Trastabillando Sandoval le tiró el inútil revólver a la cara y sacó del cinto el cuchillo, pero toda su prepotencia había dejado lugar al instinto primario de defender su vida en peligro.

Llanlil quería acabar pronto, pues sentía una gradual insensibilidad en su brazo que le aflojaba los músculos. Una y otra vez se acometieron en silencio como si presintieran que aun las palabras y los dicterios sobraban en aquel duelo a muerte. Toda la perversidad y la astucia adquirida en largos años de cazador, ponía Llanlil en juego; juego desprovisto en la ocasión de todo vestigio de humanidad, en el que solamente asomaba el primitivo salvajismo que animó a los machos disputándose el dominio de la especie. Como él, con el mismo odio, habían peleado en obscuras cavernas antepasados perdidos con el tiempo. Como él, otros, en remotas edades, disputaron a la mujer más hermosa para crear la raza de los fuertes, los jefes, los nacidos para mandar, los amos en la conquista salvaje de la tierra.

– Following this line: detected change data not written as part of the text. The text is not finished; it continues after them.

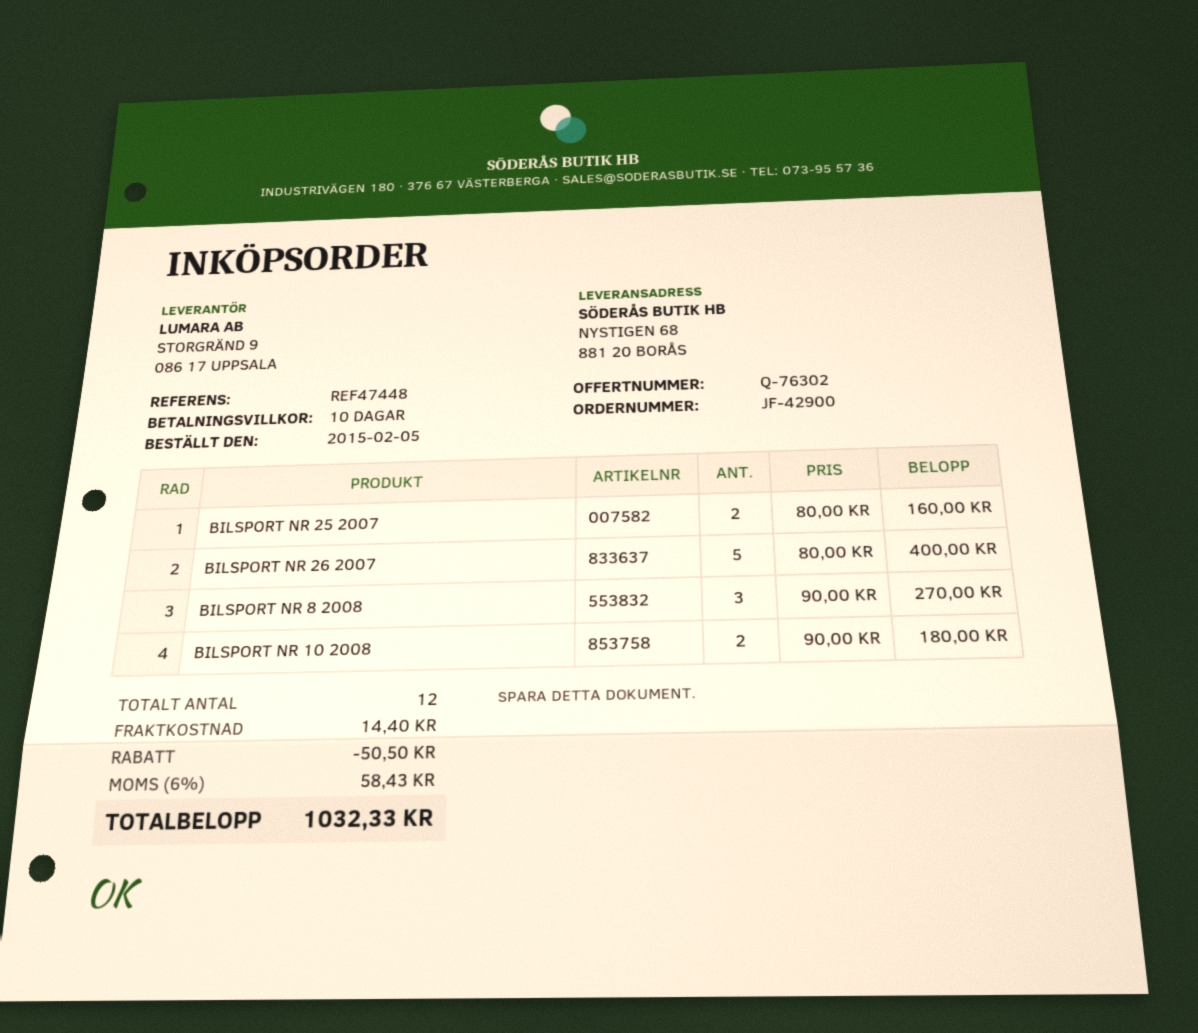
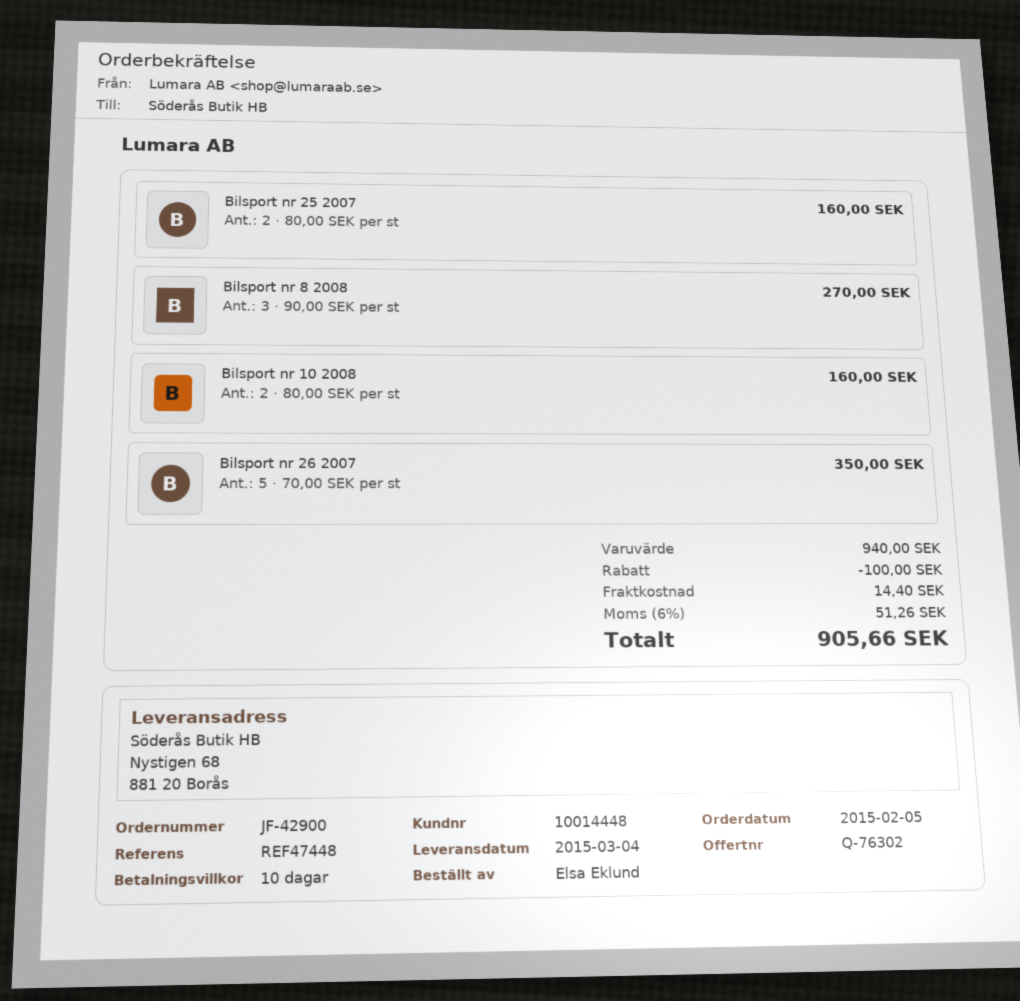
BILSPORT NR 26 2007: 5 x 80.00 = 400.00 -> 5 x 70.00 = 350.00
BILSPORT NR 10 2008: 2 x 90.00 = 180.00 -> 2 x 80.00 = 160.00
discount: 50.50 -> 100.00
tax: 6% = 58.43 -> 6% = 51.26
total: 1032.33 -> 905.66

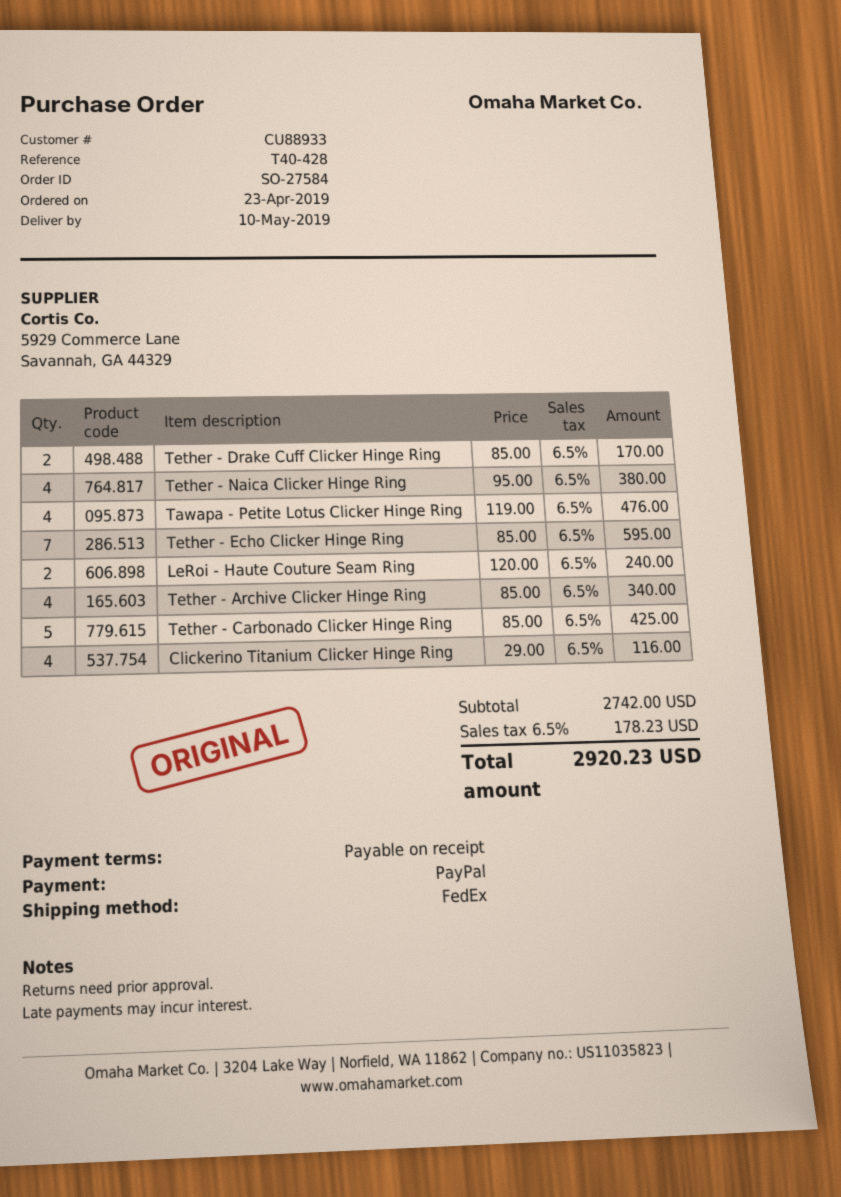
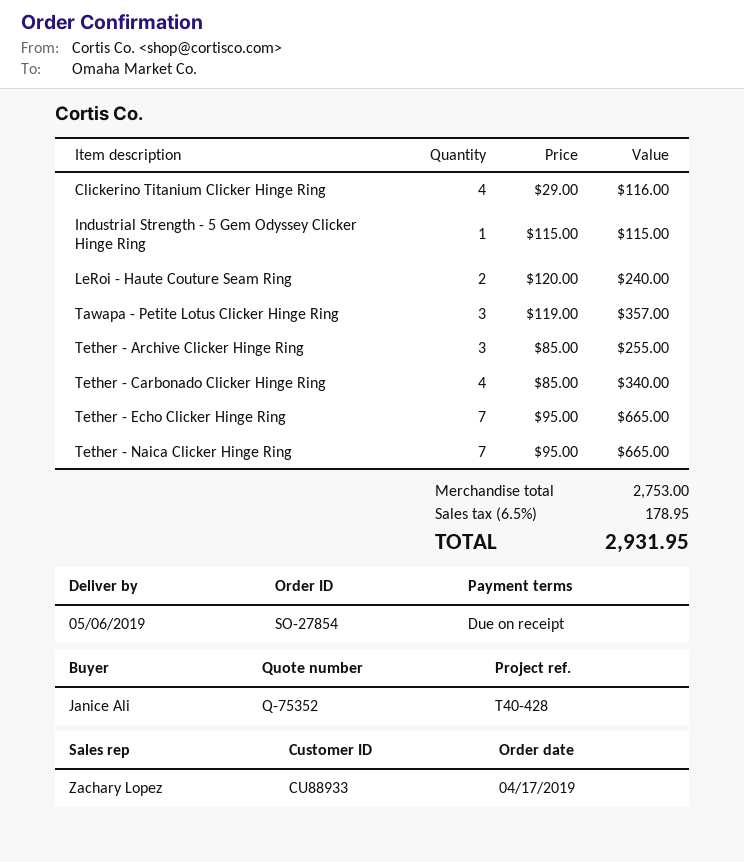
order number: SO-27584 -> SO-27854
order date: 2019-04-23 -> 2019-04-17
delivery date: 2019-05-10 -> 2019-05-06
Tether - Drake Cuff Clicker Hinge Ring: 2 x 85.00 = 170.00 -> none
Tether - Naica Clicker Hinge Ring: 4 x 95.00 = 380.00 -> 7 x 95.00 = 665.00
Tawapa - Petite Lotus Clicker Hinge Ring: 4 x 119.00 = 476.00 -> 3 x 119.00 = 357.00
Tether - Echo Clicker Hinge Ring: 7 x 85.00 = 595.00 -> 7 x 95.00 = 665.00
Tether - Archive Clicker Hinge Ring: 4 x 85.00 = 340.00 -> 3 x 85.00 = 255.00
Tether - Carbonado Clicker Hinge Ring: 5 x 85.00 = 425.00 -> 4 x 85.00 = 340.00
Industrial Strength - 5 Gem Odyssey Clicker Hinge Ring: none -> 1 x 115.00 = 115.00
subtotal: 2742.00 -> 2753.00
tax: 6.5% = 178.23 -> 6.5% = 178.95
total: 2920.23 -> 2931.95

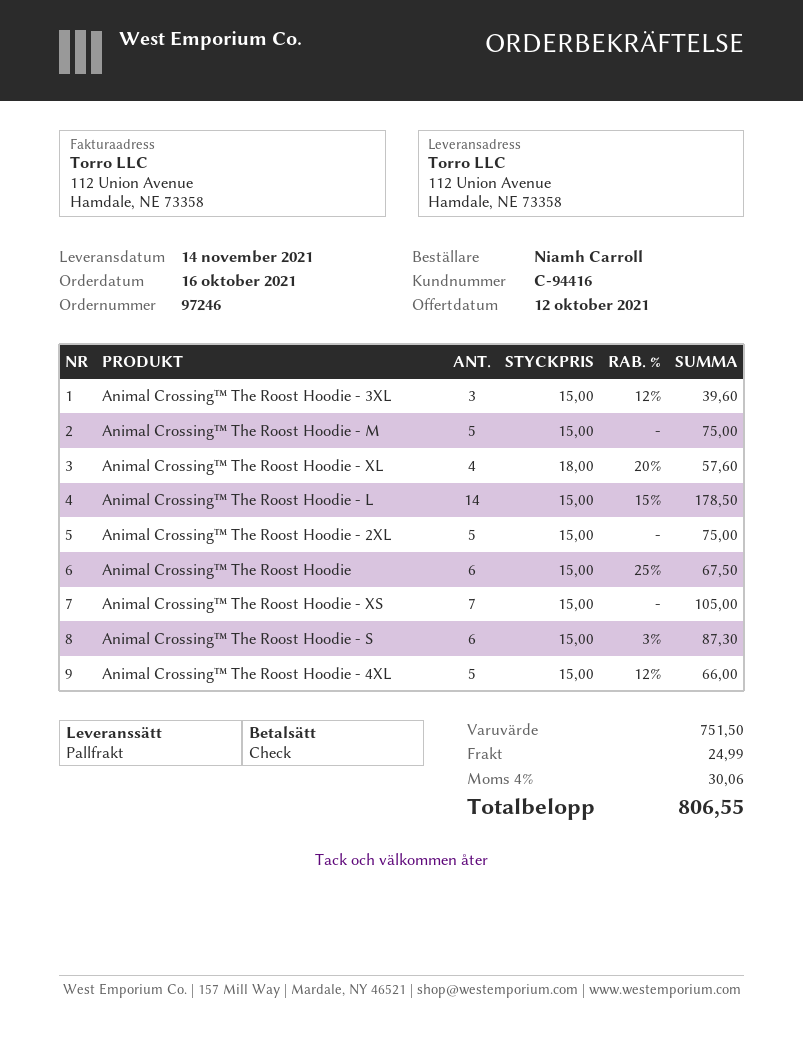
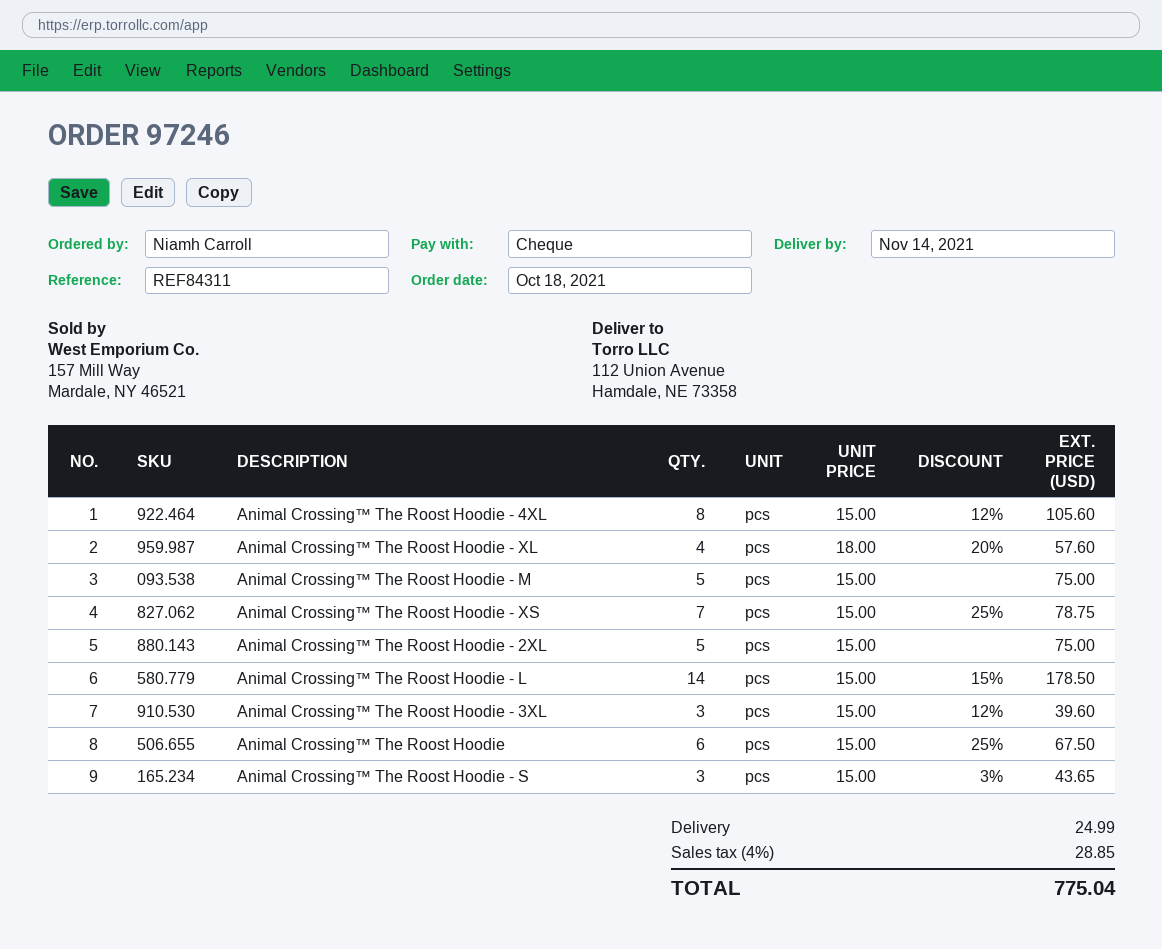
order date: 2021-10-16 -> 2021-10-18
Animal Crossing™ The Roost Hoodie - XS: 7 x 15.00 = 105.00 -> 7 x 15.00 - 25% = 78.75
Animal Crossing™ The Roost Hoodie - S: 6 x 15.00 - 3% = 87.30 -> 3 x 15.00 - 3% = 43.65
Animal Crossing™ The Roost Hoodie - 4XL: 5 x 15.00 - 12% = 66.00 -> 8 x 15.00 - 12% = 105.60
tax: 4% = 30.06 -> 4% = 28.85
total: 806.55 -> 775.04

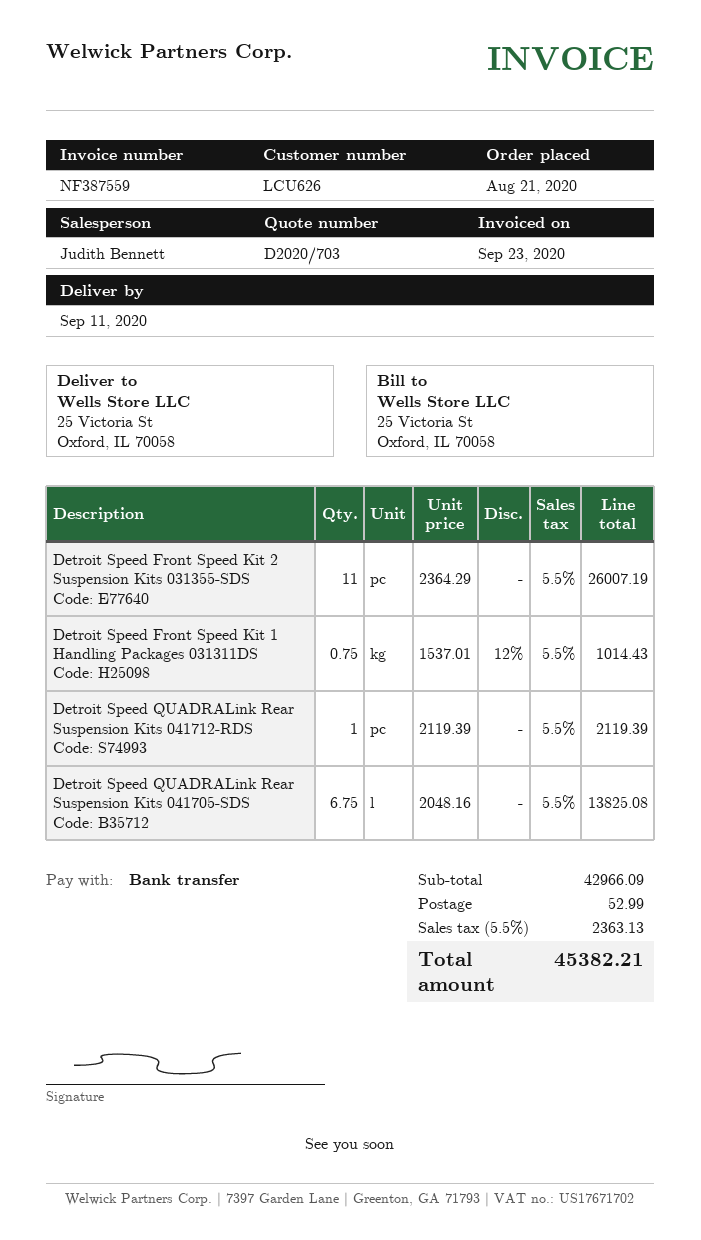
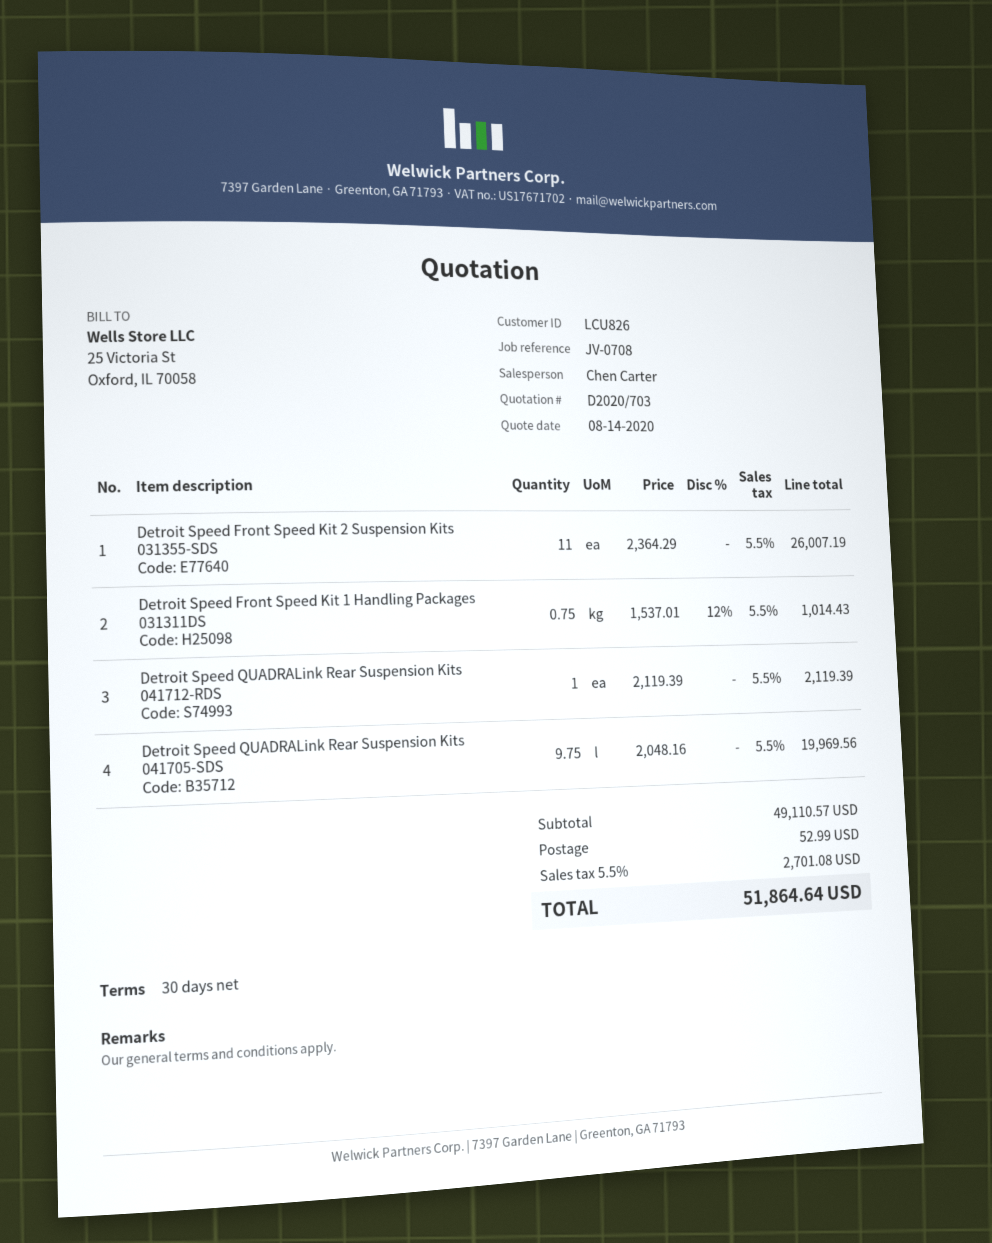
customer number: LCU626 -> LCU826
sales rep: Judith Bennett -> Chen Carter
Detroit Speed QUADRALink Rear Suspension Kits 041705-SDS: 6.75 x 2048.16 = 13825.08 -> 9.75 x 2048.16 = 19969.56
subtotal: 42966.09 -> 49110.57
tax: 5.5% = 2363.13 -> 5.5% = 2701.08
total: 45382.21 -> 51864.64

En cambio Sandoval contaba a su favor con el cálculo y la astucia que mide el relámpago de un segundo para lanzarse sobre el contrario; pero en ambos el mismo odio antiguo de los hombres que disputaban su primacía por la fuerza. Y aquel odio los impulsaba lúcidamente, con los ojos bien abiertos hacia la punta de los cuchillos, con el ánimo templado y viril, sobre aquella tierra vieja, pero que renacida del mar, necesitaba todavía el baño de sangre para fertilizarse. En aquel escenario solitario, sin testigos, sobre el que nacía la luz de un día nuevo, al que el viento castigaba con la misma inclemencia con que luchaban los hombres, flotaba un soplo de la tragedia eterna; y la tierra, entretanto, paciente y muda, seguía esperando la hora del amor.

Llanlil perdía terreno; una intensa debilidad lo entorpecía. El agudo dolor de su cabeza se convertía en un zumbido enloquecedor que lo obligaba a cerrar los ojos; el brazo derecho prácticamente estaba endurecido. Resistía aún porque si no daba cuartel tampoco podía esperarlo. Sandoval lo había herido ya varias veces en los brazos y sonreía, con una helada sonrisa mostrando los dientes blancos, como un lobo joven que se apresta a dar el último salto sobre su víctima.